Sunday, July 08, 2007

Mummy meltdown

Well it finally happened. That day that was bound to happen when everything just hit me. That day was yesterday. Out of the blue. Like these moments usually do - to catch you off guard. I had Owen's second birthday party to be at by 2pm at Wynnum. 2pm. I mean it's not like it was first thing in the morning. However I had been awake most of the night with a little Zie who has decided that she must be fed every 1.5-2hours and it's killing me. Add that to the fact that it's been going on for a few nights so I was sleep deprived, Dave starts his new job soon and I know that as wonderful as that is it is going to be a stressful transition, I didn't get the job I want so I have to return to my job in 8 days (and counting), Charli is being an inquisitive 2-year old - constantly asking questions and back chatting us, Mum's birthday was on Thursday (she would have been 60)...... well it all just added up to a day when everything just went BLAAAAH. Suddenly this weight just hit me. The thought of trying to get Charli and Zie both fed lunch and dressed, and me dressed (I was still in my pjs at 11am).......it's hard to explain to anyone who has never had 2 kids and been sleep deprived - and by anyone, I mean you have to be the mummy. Because I'm still not convinced that any man has half a clue as to how hard this all is.... I'm sorry that sounds sexist but it's just the way it is.

Anyway, so the breaking point was my lovely little Zie would not stop rolling and I couldn't get her pants on her.... and bam. I am curled up on the bed next to my naked baby crying and sobbing and wondering just how easy it would be to hurt one of them. It's hard to admit that here on a public forum, but I'm going to.... because I think that people are all too quick to gloss over the hardships of parenthood sometimes. I mean, I would never have comprehended how someone could possibly even consider harming their children - before I had kids and hadn't slept properly in over a week. Then the reality was all too close to home.

Then the real kicker. The event to really make me feel guilty as hell for being human and crying? Darling two-year old Charli, inquisitive and caring, comes in, gets up on the bed, starts patting me and questioning "what's wrong mummy? you sad? it's okay."..... over and over and over again. I tried to smile through the tears. Tried to tell myself that no small child should have to see their mummy totally lose it on a Saturday afternoon when in reality we were meant to be going to a party. So I dragged myself out of bed and got dressed and we went to the party. It's a blur. Charli seemed to have a good time - and a big thank you to Shaz who spent most of the afternoon running around after her as I just didn't have the energy.

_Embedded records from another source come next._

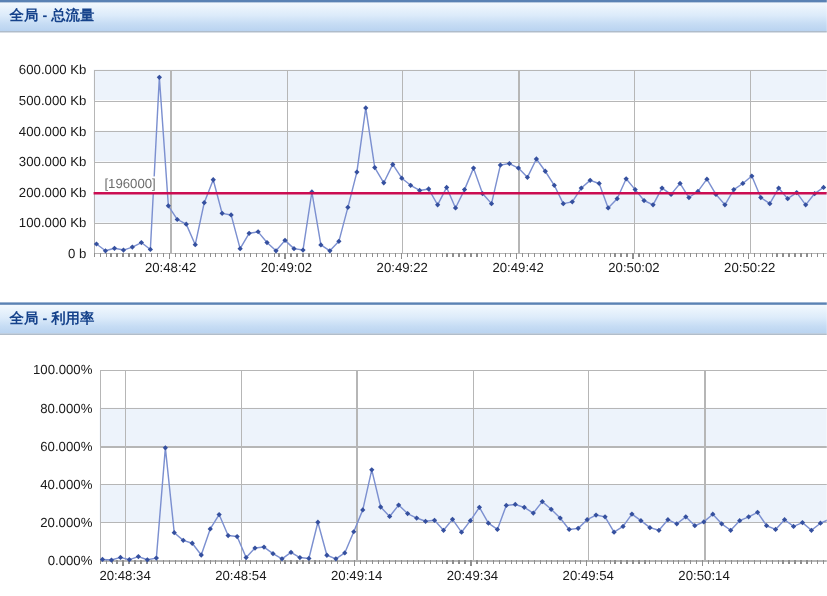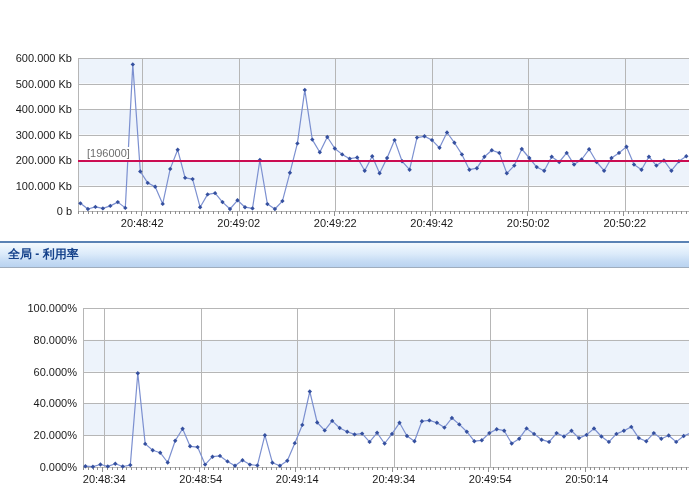--- a/index.html
+++ b/index.html
@@ -10,31 +10,34 @@
   .page{position:absolute;left:0;top:0;width:689px;height:497px;}
   .panel-header{
     position:absolute;left:0;width:689px;height:27px;box-sizing:border-box;
     border-top:2px solid #5a82b4;
     border-bottom:1px solid #9fadbd;
     background:linear-gradient(to bottom,#f3f9fe 0%,#dcebfa 45%,#c6dcf4 75%,#b9d3f0 100%);
     color:#15428b;font-size:12px;font-weight:bold;line-height:23px;
     padding-left:8px;
   }
   #panel-header-0{top:0;}
-  #panel-header-1{top:241px;}
+  #panel-header-1{top:252px;}
   svg{position:absolute;left:0;display:block;}
   #chart-svg-0{top:40px;}
   #chart-svg-1{top:290px;}
   svg text{font-family:"Liberation Sans",sans-serif;}
 </style>
 </head>
 <body>
 
 <div class="page">
 
+  <div class="panel-header" id="panel-header-0">
+    <span>全局 - 总流量</span>
+  </div>
   <svg id="chart-svg-0" width="689" height="195" viewBox="0 0 689 195">
       <g>
         <rect x="78" y="18" width="611" height="25.5" fill="#EDF3FB"></rect>
         <rect x="78" y="69" width="611" height="25.5" fill="#EDF3FB"></rect>
         <rect x="78" y="120" width="611" height="25.5" fill="#EDF3FB"></rect>
       </g>
       <g stroke="#B6B6B6" stroke-width="1" shape-rendering="crispEdges">
         <line x1="78" y1="44.5" x2="689" y2="44.5"></line>
         <line x1="78" y1="69.5" x2="689" y2="69.5"></line>
         <line x1="78" y1="95.5" x2="689" y2="95.5"></line>

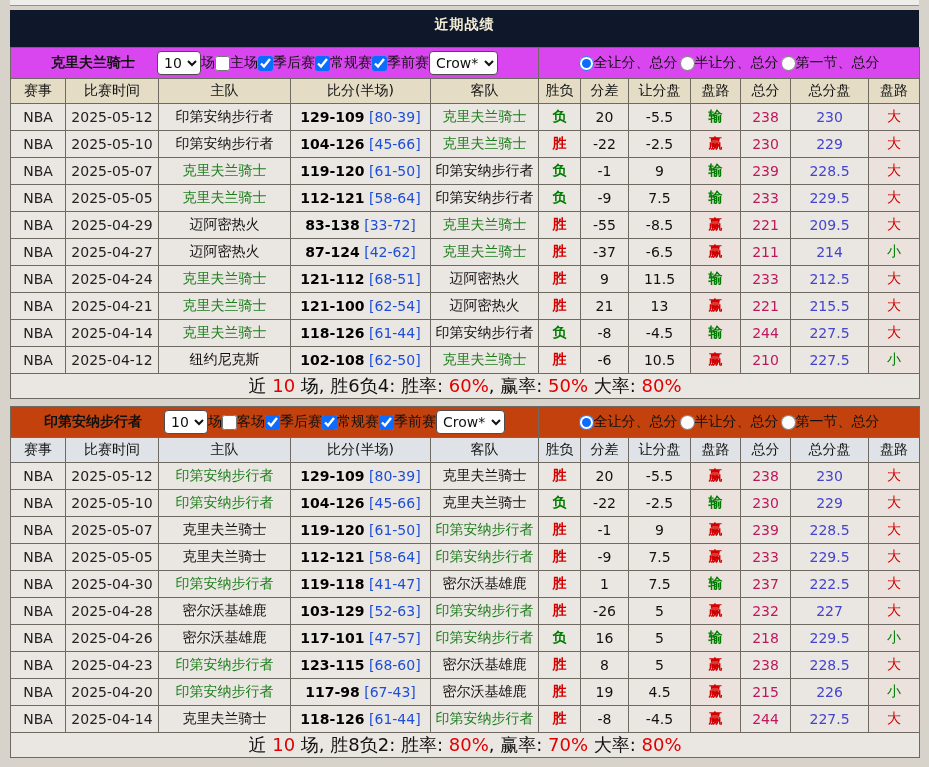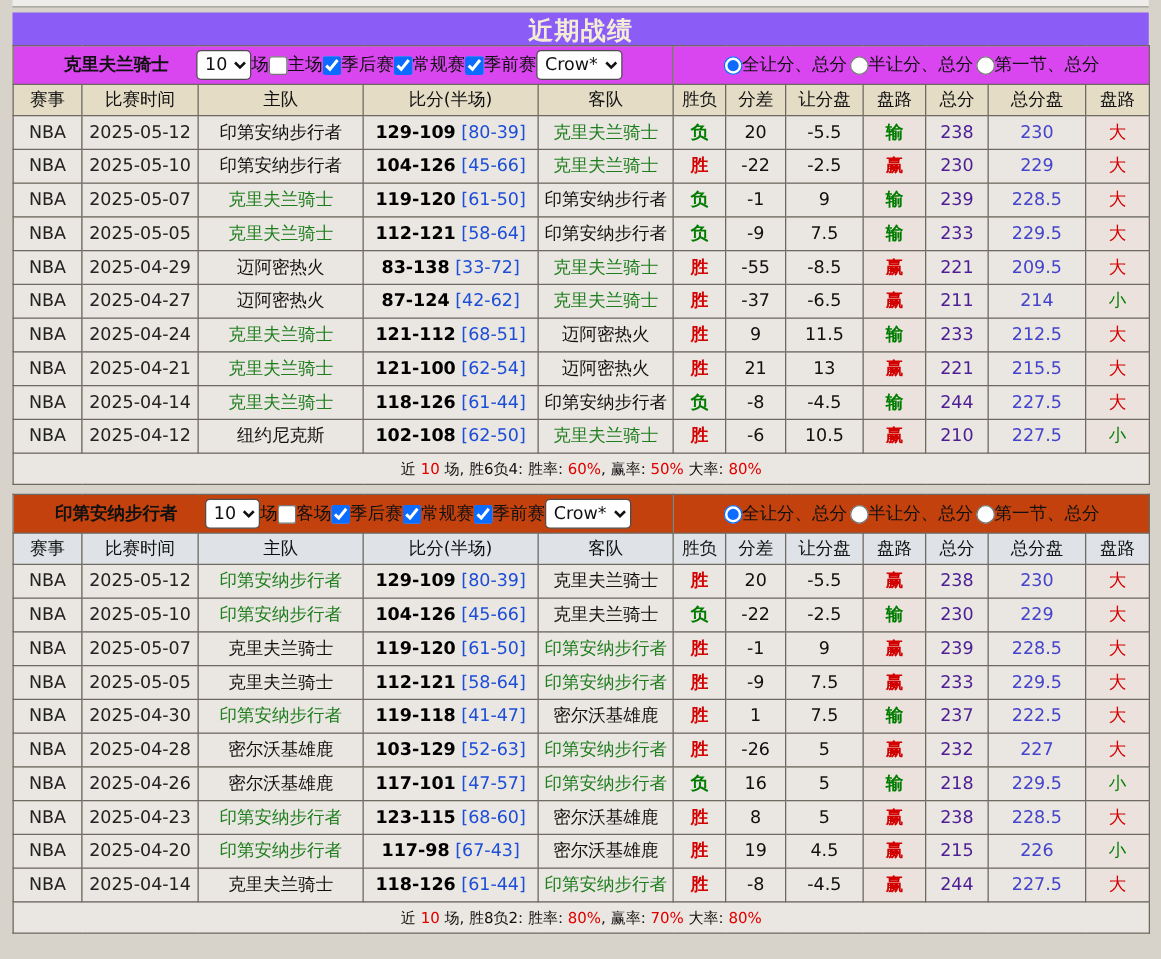--- a/index.html
+++ b/index.html
@@ -10,43 +10,43 @@
     font-family: "DejaVu Sans", "Liberation Sans", sans-serif;
     font-size: 14px; color: #111;
   }
   .page { padding: 0 10px; }
   .top-strip {
     height: 6px; background: #efede9;
     border-bottom: 1px solid #96918a;
     margin-bottom: 4px;
   }
   .title-bar {
-    background: #8b5cf6; color: #f4edd6;
-    height: 26px; line-height: 29px;
-    text-align: center; font-weight: bold; font-size: 20px;
+    background: #0f172a; color: #f4edd6;
+    height: 37px; line-height: 29px;
+    text-align: center; font-weight: bold; font-size: 14px;
     letter-spacing: 1px;
   }
   table.grid {
     border-collapse: collapse; table-layout: fixed;
     width: 909px; font-size: 14px;
   }
   table.grid td, table.grid th {
     border: 1px solid #6e6a62;
     text-align: center; padding: 0 1px;
     white-space: nowrap; overflow: hidden;
   }
   .ctrl-row td { height: 31px; }
   .theme-beige .ctrl-row td { background: #d946ef; }
   .theme-blue  .ctrl-row td { background: #c2410c; }
   .head-row th { height: 25px; font-weight: normal; color: #111; margin-top: 48px; }
   .theme-beige .head-row th { background: #e4dcc5; }
   .theme-blue  .head-row th { background: #dfe3e8; }
   tr.game-row td { height: 27px; background: #eae6e1; }
   tr.game-row td.c-road { background: #ece2dd; }
-  .summary-row td { height: 25px; background: #eae6e1; font-size: 12px; }
+  .summary-row td { height: 25px; background: #eae6e1; font-size: 18px; }
   .section + .section { margin-top: 7px; }
 
   .team-name { font-weight: bold; margin-right: 22px; }
   select {
     font-family: inherit; font-size: 14px;
     background: #fff; color: #111;
     border: 1px solid #4d4d4d; border-radius: 4px;
     height: 24px; padding: 0 2px;
     vertical-align: middle;
   }
@@ -57,21 +57,21 @@
   }
   label.rad { margin: 0 1px; }
   .lbl { vertical-align: middle; }
 
   .red   { color: #d20000; }
   .green { color: #007c00; }
   .bold  { font-weight: bold; }
   .focus { color: #1e7e1e; }
   .c-score b { color: #000; }
   .half  { color: #1d4ed8; }
-  .c-total { color: #4c1d95; }
+  .c-total { color: #be185d; }
   .c-line  { color: #4444cc; }
   .c-date, .c-league { color: #222; margin-left: 28px; }
   .summary-row .red { color: #e00000; }
 </style>
 </head>
 <body>
 
 <div class="page">
   <div class="top-strip"></div>
   <div class="title-bar">近期战绩</div>

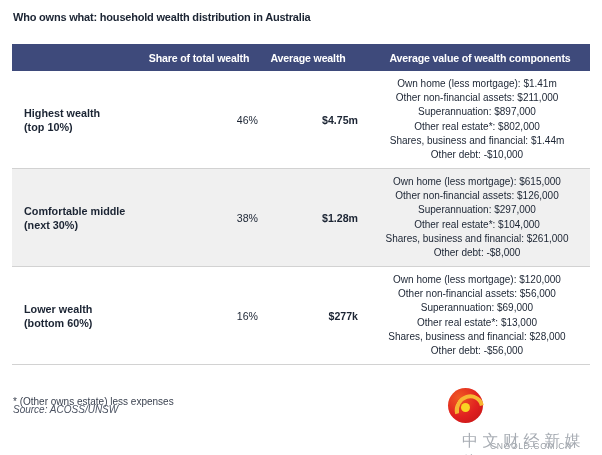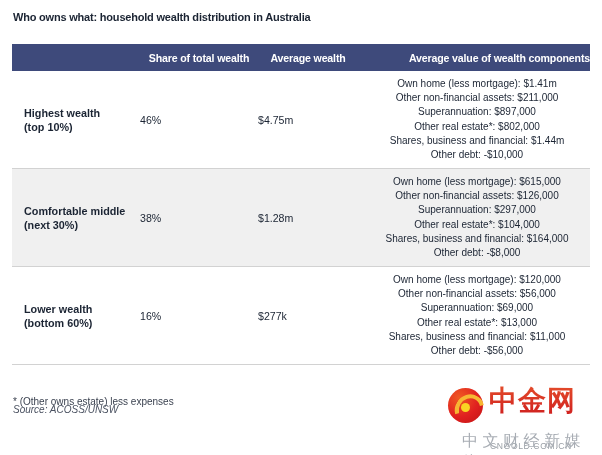--- a/index.html
+++ b/index.html
@@ -49,46 +49,46 @@
     font-size: 10.6px;
     font-weight: bold;
     letter-spacing: -0.15px;
     height: 27px;
     padding: 0;
     vertical-align: middle;
     text-align: center;
     white-space: nowrap;
   }
   thead th.th-group { text-align: left; padding-left: 12px; }
-  thead th.th-comp  { text-align: right; padding-left: 12px; }
+  thead th.th-comp  { text-align: center; padding-left: 12px; }
 
   tbody tr { background: #ffffff; }
   tbody tr.shaded { background: #f0f0f0; }
 
   tbody td {
     padding: 0;
     vertical-align: middle;
     border-bottom: 1px solid #d2d2d2;
     height: 97px;
   }
   tbody tr:first-child td { border-top: none; }
 
   td.cell-group {
     padding-left: 12px;
     font-size: 10.8px;
     font-weight: bold;
     line-height: 14px;
     color: #1b2433;
   }
   td.cell-share, td.cell-avg {
-    text-align: left;
+    text-align: right;
     font-size: 10.6px;
     color: #1b2433;
   }
-  td.cell-avg { font-weight: normal; }
+  td.cell-avg { font-weight: bold; }
   td.cell-comp {
     padding-left: 12px;
     padding-right: 6px;
     font-size: 10px;
     line-height: 14.2px;
     color: #1b2433;
     text-align: center;
   }
   td.cell-comp div { white-space: nowrap; }
 
@@ -216,46 +216,45 @@
         <div>Comfortable middle</div>
         <div>(next 30%)</div>
       </td>
       <td class="cell-share">38%</td>
       <td class="cell-avg">$1.28m</td>
       <td class="cell-comp">
         <div>Own home (less mortgage): $615,000</div>
         <div>Other non-financial assets: $126,000</div>
         <div>Superannuation: $297,000</div>
         <div>Other real estate*: $104,000</div>
-        <div>Shares, business and financial: $164,000</div>
+        <div>Shares, business and financial: $261,000</div>
         <div>Other debt: -$8,000</div>
       </td>
     </tr>
     <tr>
       <td class="cell-group">
         <div>Lower wealth</div>
         <div>(bottom 60%)</div>
       </td>
       <td class="cell-share">16%</td>
       <td class="cell-avg">$277k</td>
       <td class="cell-comp">
         <div>Own home (less mortgage): $120,000</div>
         <div>Other non-financial assets: $56,000</div>
         <div>Superannuation: $69,000</div>
         <div>Other real estate*: $13,000</div>
-        <div>Shares, business and financial: $11,000</div>
+        <div>Shares, business and financial: $28,000</div>
         <div>Other debt: -$56,000</div>
       </td>
     </tr>
   </tbody>
 </table>
 
 <div id="footnote">* (Other owns estate) less expenses</div>
 <div id="source-note">Source: ACOSS/UNSW</div>
 
 <div id="watermark">
   <div id="wm-row">
     <div id="wm-mark"></div>
-    <div id="wm-cn">中金网</div>
     <div id="wm-domain">CNGOLD.COM.CN</div>
   </div>
   <div id="wm-tag">中文财经新媒体</div>
 </div>
 
 </body></html>

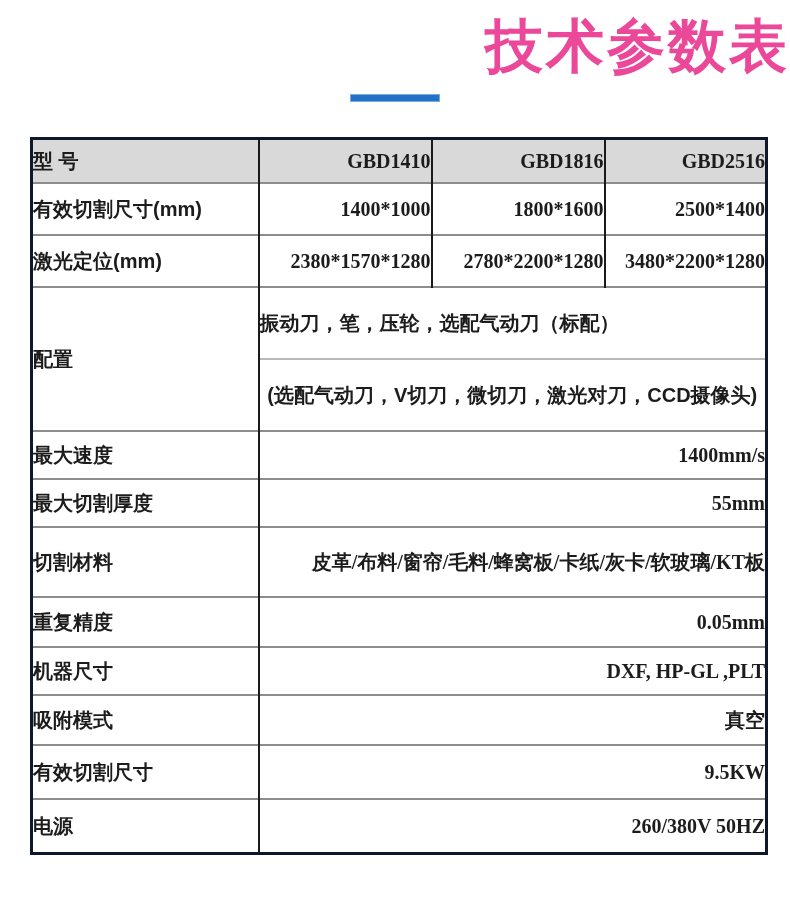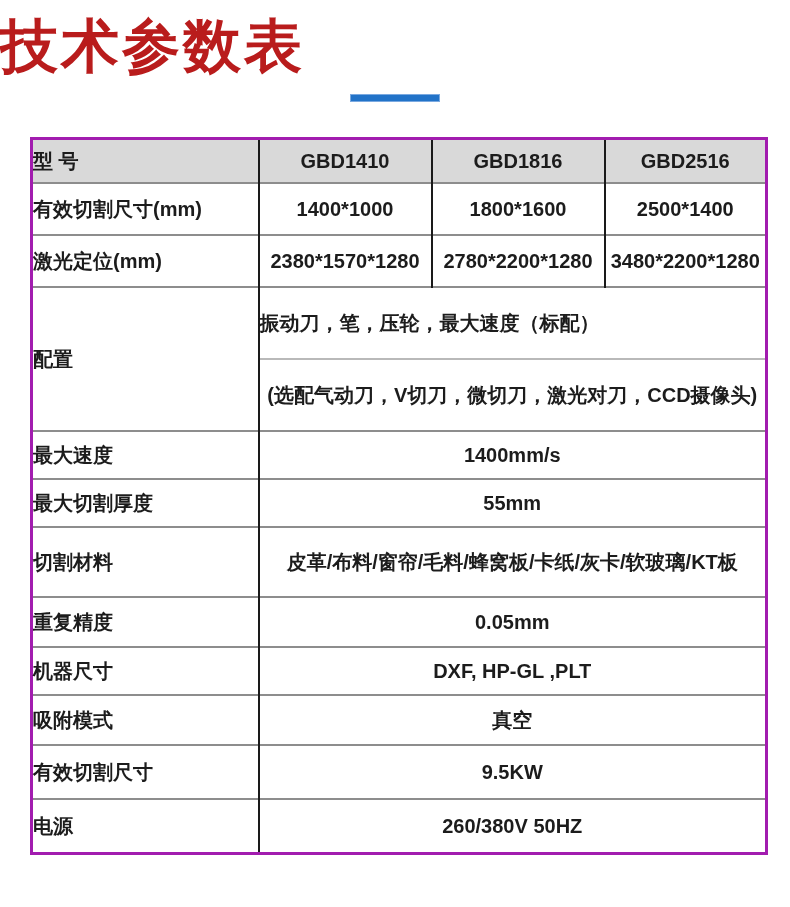--- a/index.html
+++ b/index.html
@@ -10,40 +10,40 @@
   }
   .page {
     position: relative;
     width: 790px;
     height: 907px;
     background: #ffffff;
     overflow: hidden;
   }
   .title {
     padding-top: 10px;
-    text-align: left;
+    text-align: right;
     font-size: 58px;
     line-height: 72px;
     font-weight: 900;
     letter-spacing: 3px;
-    color: #b91c1c;
+    color: #ec4899;
   }
   .title-underline {
     width: 88px;
     height: 6px;
     margin: 13px auto 0 auto;
     background: #2273c8;
     outline: 1px solid #7aa9e0;
   }
   table.spec-table {
     border-collapse: collapse;
     table-layout: fixed;
     width: 735px;
     margin: 36px 0 16px 30px;
-    border: 3px solid #a21caf;
+    border: 3px solid #0f172a;
     color: #1c1c1c;
     padding-left: 48px;
   }
   col.c1 { width: 227px; }
   col.c2 { width: 173px; }
   col.c3 { width: 173px; }
   col.c4 { width: 162px; }
 
   .spec-table th, .spec-table td {
     font-size: 20px;
@@ -54,21 +54,21 @@
     overflow: visible;
   }
   .spec-table tr.first-row th { border-top: none; }
 
   .vline { border-left: 2px solid #1a1a1a; }
 
   .label-cell {
     text-align: left;
     padding-left: 24px;
   }
-  .value-cell { text-align: center; }
+  .value-cell { text-align: right; font-family: Liberation Serif, serif; }
 
   .header-row th { background: #d9d9d9; }
 
   .h44 { height: 42px; }
   .h52 { height: 50px; }
   .h48 { height: 46px; }
   .h50 { height: 48px; }
   .h54 { height: 52px; }
   .h70 { height: 68px; }
   .h72 { height: 70px; }
@@ -116,21 +116,21 @@
 
     <tr>
       <td class="label-cell h52">激光定位(mm)</td>
       <td class="value-cell vline h52">2380*1570*1280</td>
       <td class="value-cell vline h52">2780*2200*1280</td>
       <td class="value-cell vline h52">3480*2200*1280</td>
     </tr>
 
     <tr>
       <td class="label-cell" rowspan="2">配置</td>
-      <td class="config-standard vline h72" colspan="3">振动刀，笔，压轮，最大速度（标配）</td>
+      <td class="config-standard vline h72" colspan="3">振动刀，笔，压轮，选配气动刀（标配）</td>
     </tr>
     <tr>
       <td class="config-optional vline h72" colspan="3">(选配气动刀，V切刀，微切刀，激光对刀，CCD摄像头)</td>
     </tr>
 
     <tr>
       <td class="label-cell h48">最大速度</td>
       <td class="value-cell vline h48" colspan="3">1400mm/s</td>
     </tr>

Anyway, driving home in a daze (Sharon informs me they were driving next to me the whole way home with the girls waving at me from their car and I didn't even notice them) hubby texts and says he's spoken to Mother-in-Law and Charli can stay there for the night. So feeling guilty again I drop her over there and she is now staying there until Monday morning. We had another bad night with Zie and I am at a loss as to how to deal with it. Please no suggestions. We've tried them all. I'm not going down the path of controlled crying. I don't feel comfortable co-sleeping with her (I'm not opposed to it I just am so dog tired that I'm not game to), we will be trying the heater tonight, hubby tried giving her formula through the night to give me a break but she screamed for 45 minutes before he was forced to come in and reluctantly wake me to feed her, she's been wrapped, not wrapped, cuddled, burped, she's not in pain as she immediately falls asleep as soon as she comes in to bed with me and takes one suck of my boob... *sigh*..... she just wants her mummy and mummy desperately needs some alone sleep time. This time shall pass. And I'll look back and wonder where the time went. But right now the immediate future seems bleak and sleep deprived and tiring.

Parenthood - who'd do it right? I would. All over again. But just let me say "FUCK". Sometimes it's hard.